Collection entries —
* * *

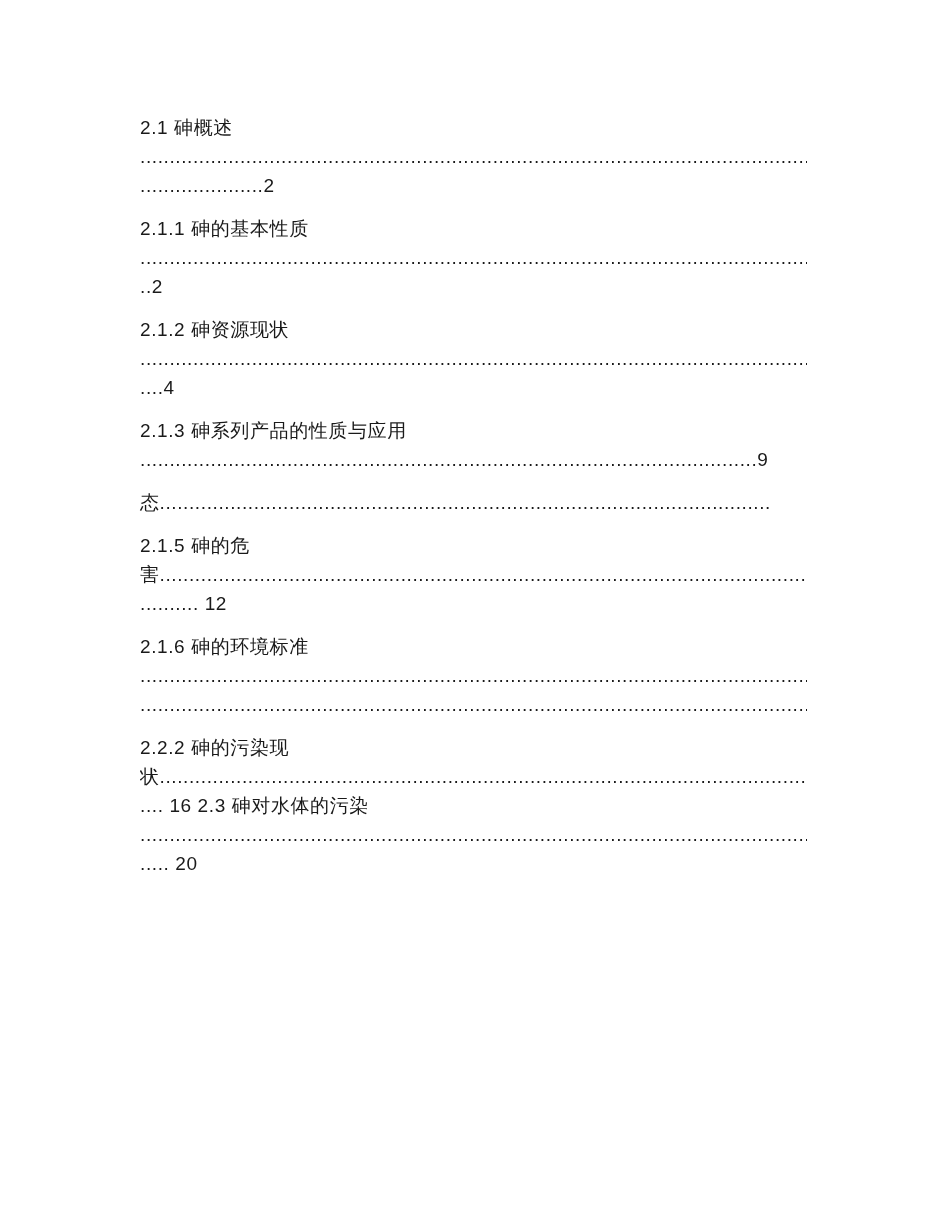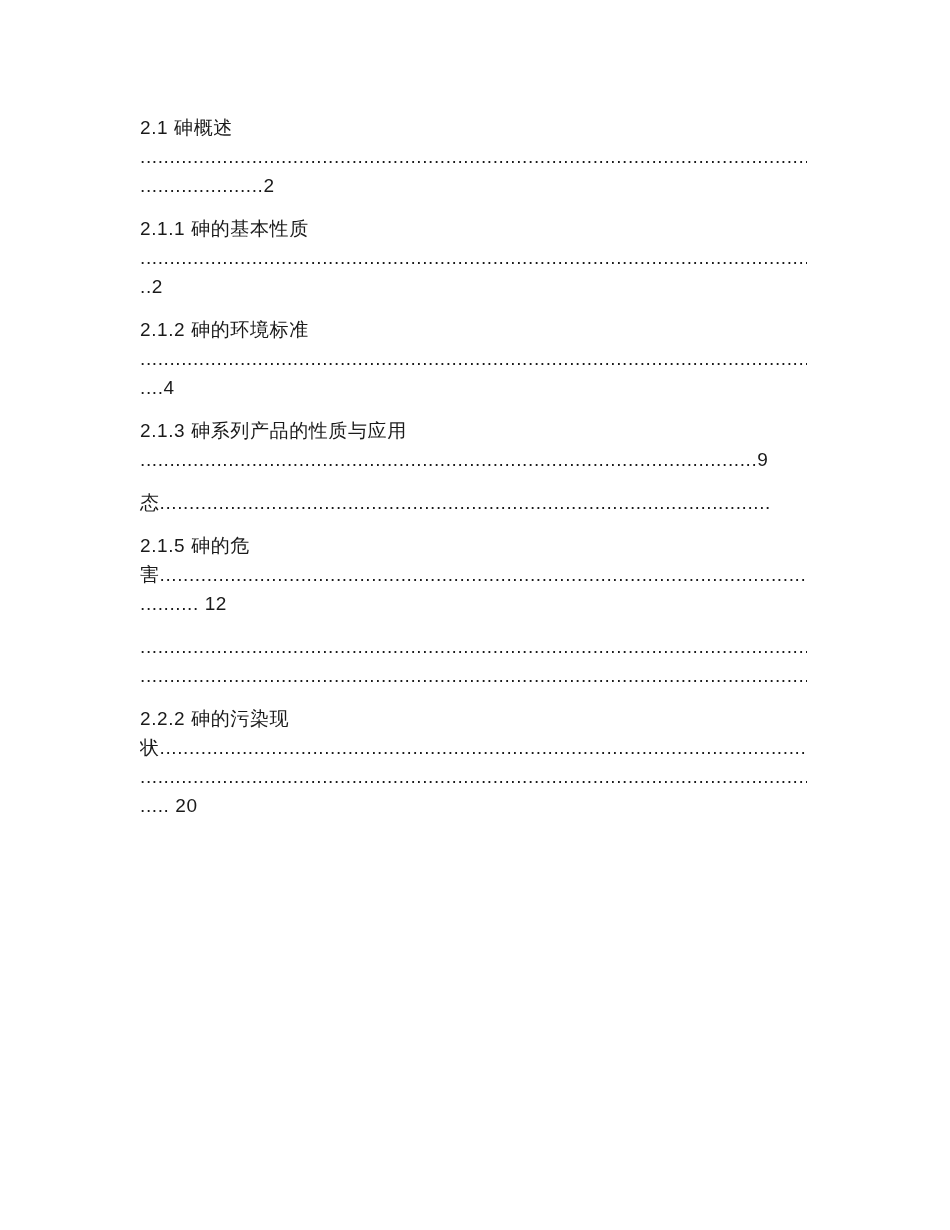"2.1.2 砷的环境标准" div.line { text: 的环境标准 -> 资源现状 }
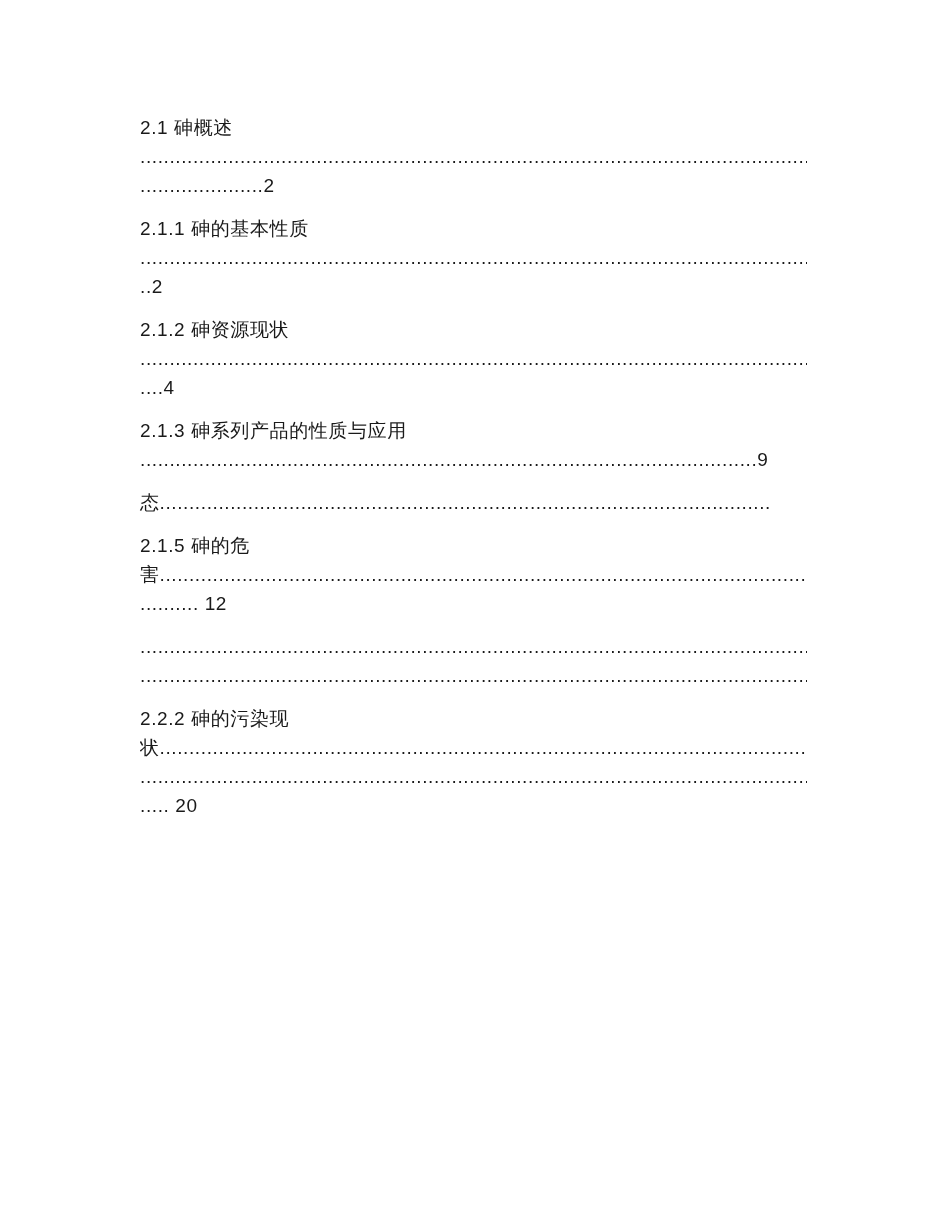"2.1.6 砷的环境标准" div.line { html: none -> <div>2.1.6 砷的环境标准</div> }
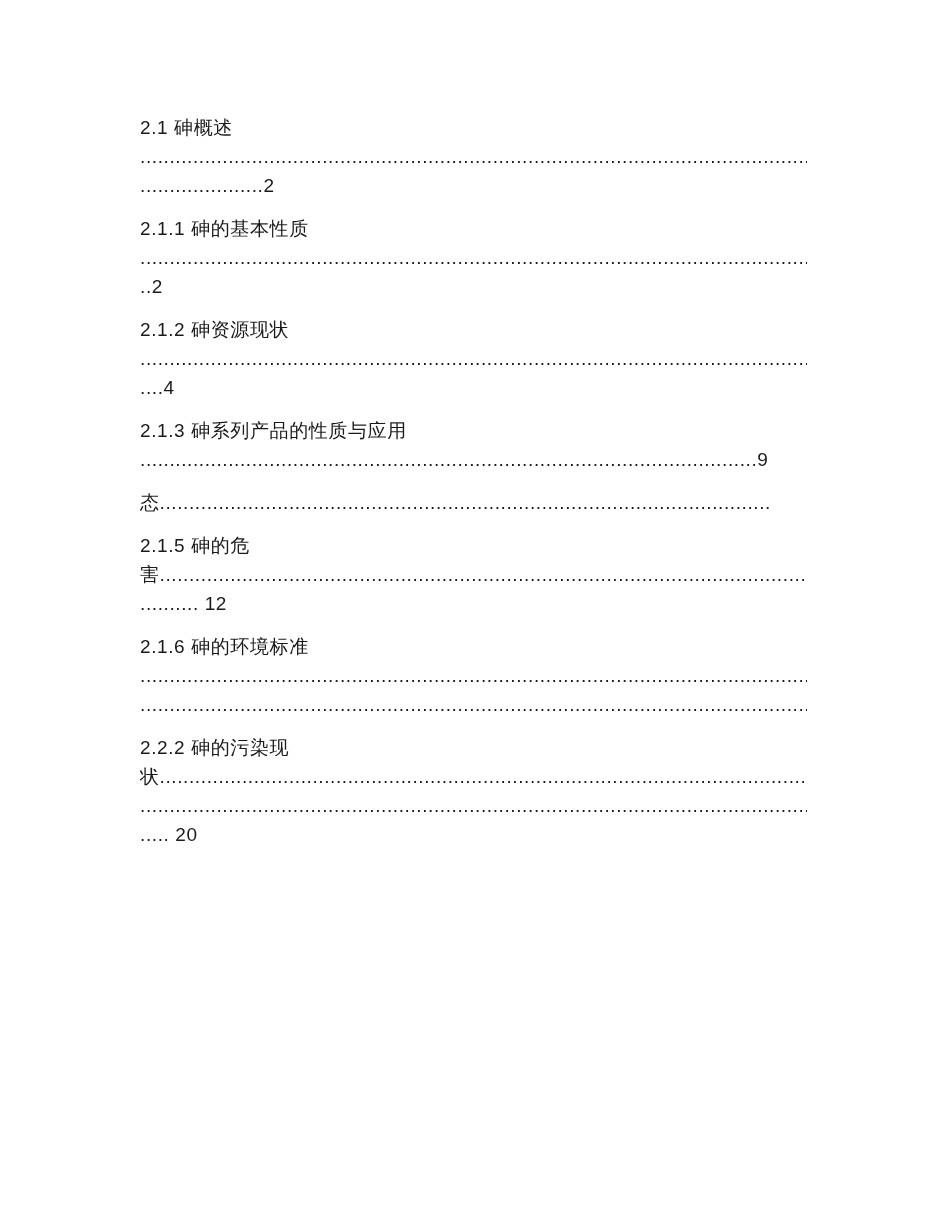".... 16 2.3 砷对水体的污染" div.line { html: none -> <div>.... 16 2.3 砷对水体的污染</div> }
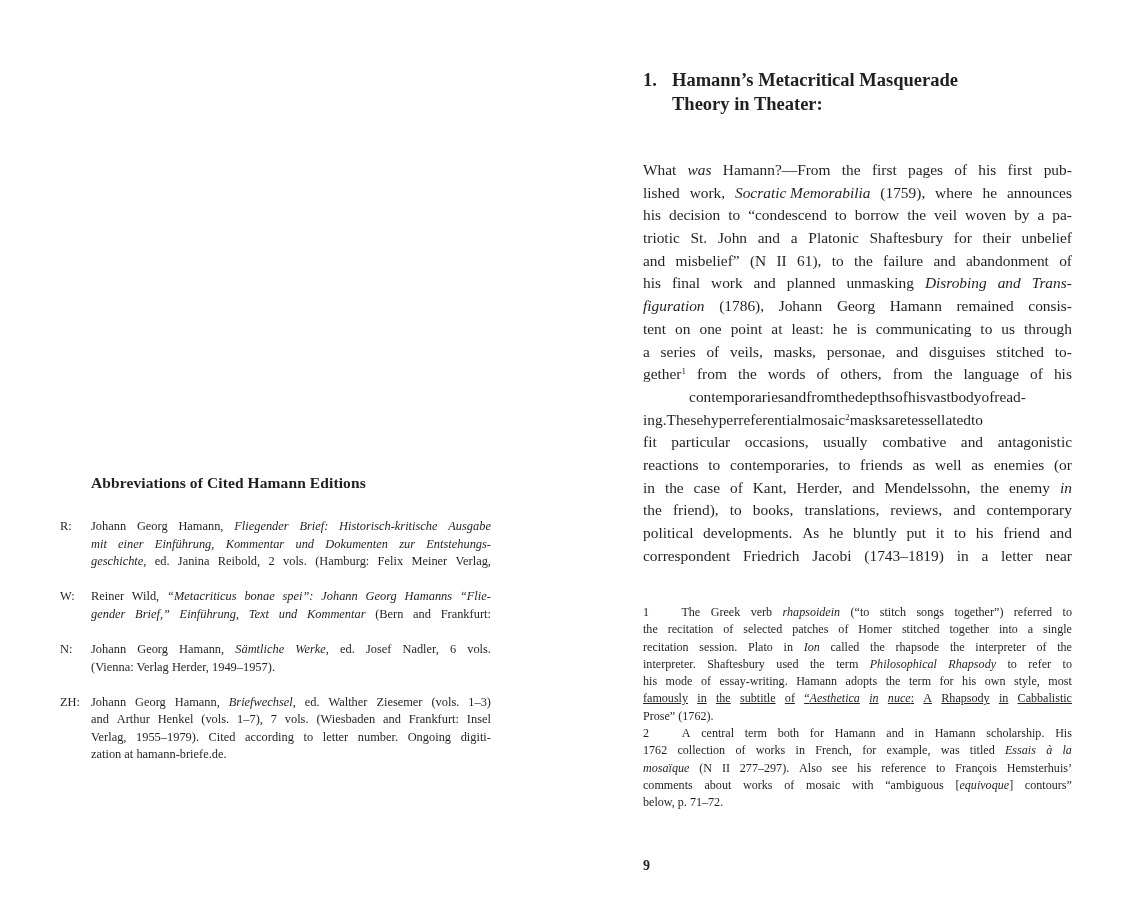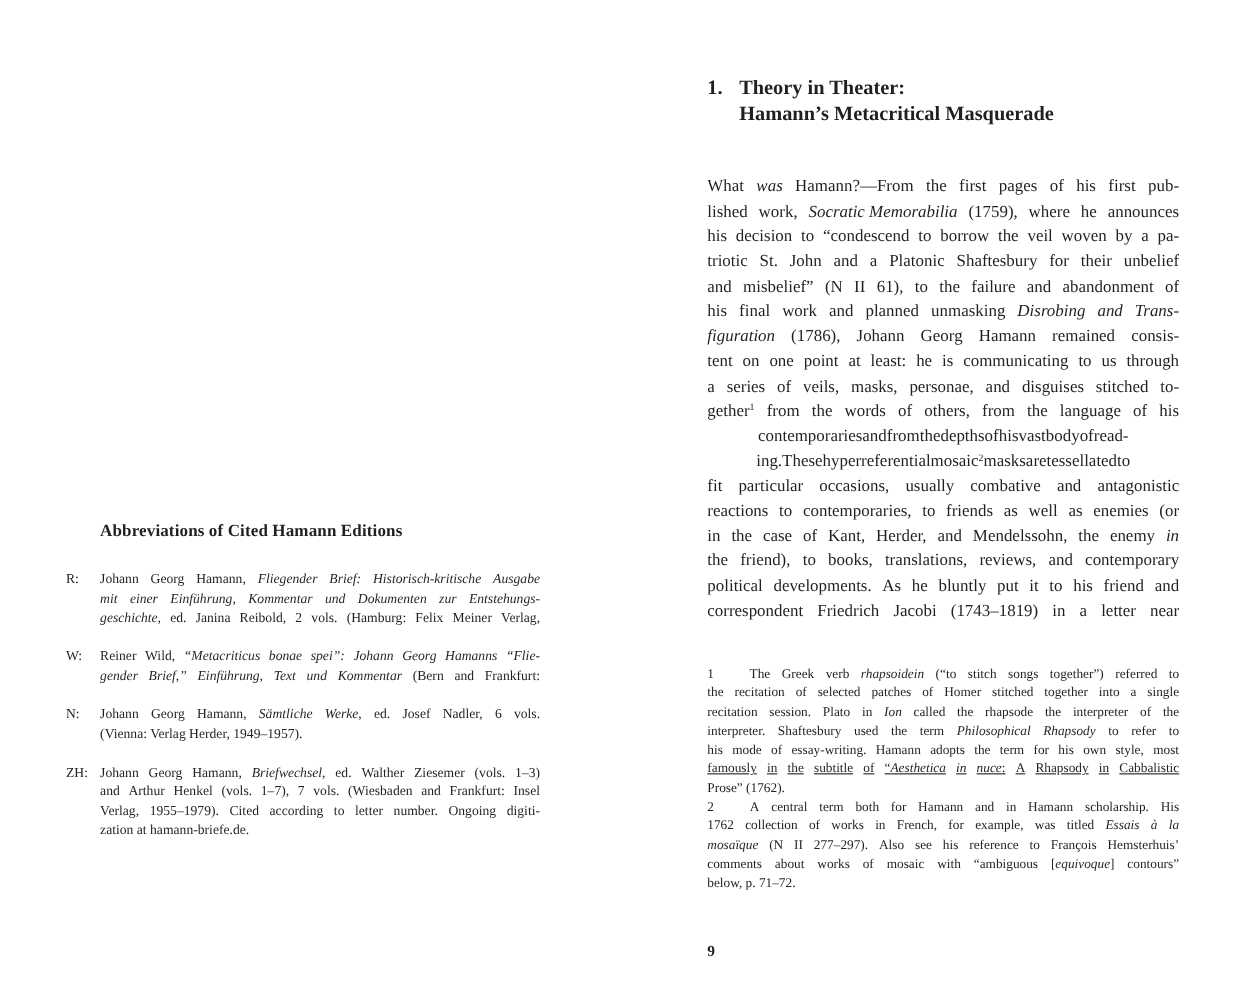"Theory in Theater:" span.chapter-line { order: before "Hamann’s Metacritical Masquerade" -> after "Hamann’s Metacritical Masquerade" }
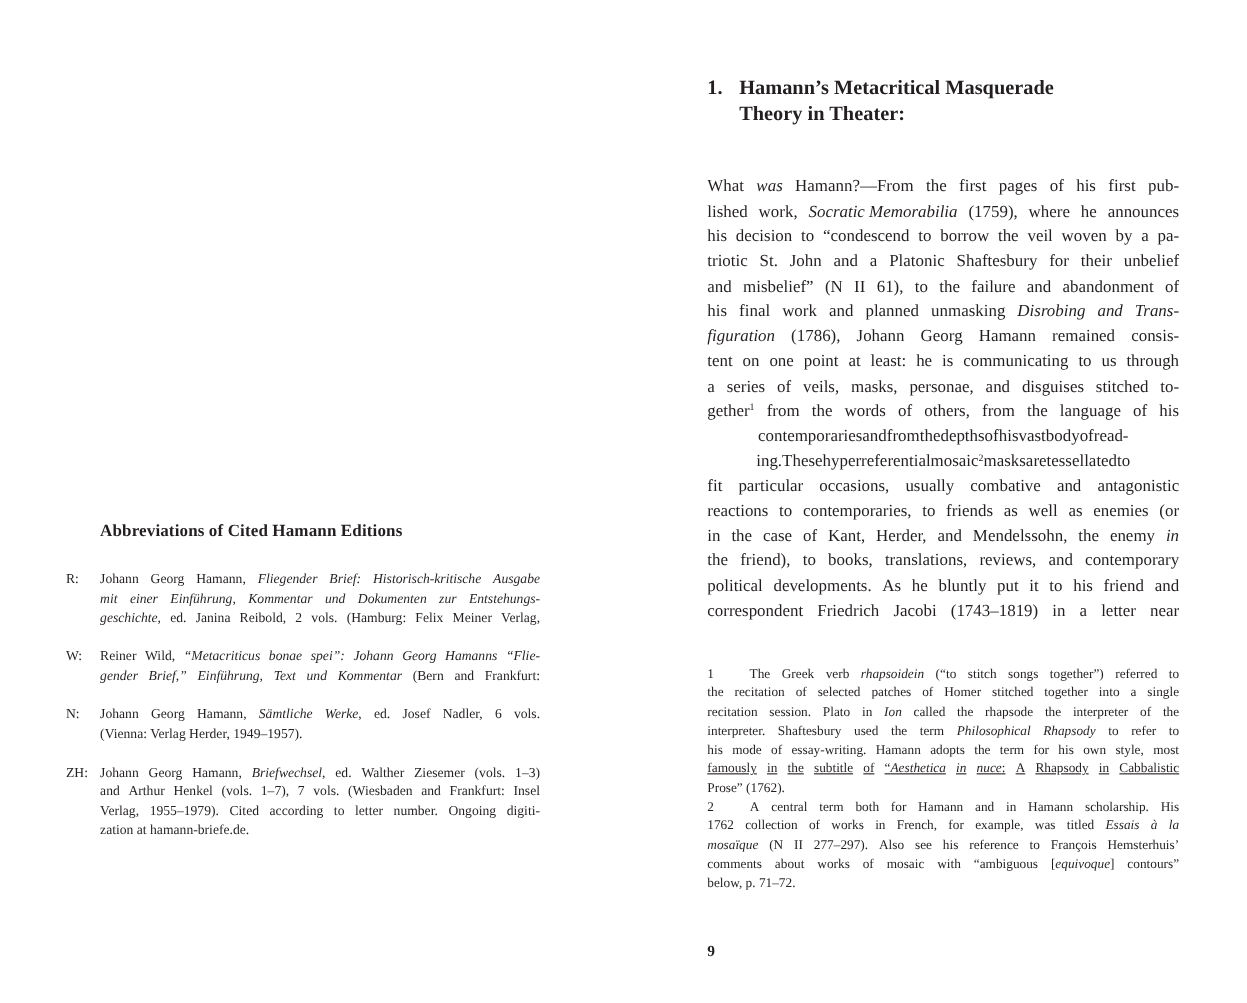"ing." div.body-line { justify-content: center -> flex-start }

* * *

Brief — Find "none -> <div>...." in the entries, then reproduce that line and each line after it exactly, through the last one. Pictures do not go in.

Answer to this problem —
".... 16 2.3 砷对水体的污染" div.line { html: none -> <div>.... 16 2.3 砷对水体的污染</div> }
"Theory in Theater:" span.chapter-line { order: before "Hamann’s Metacritical Masquerade" -> after "Hamann’s Metacritical Masquerade" }
"ing." div.body-line { justify-content: center -> flex-start }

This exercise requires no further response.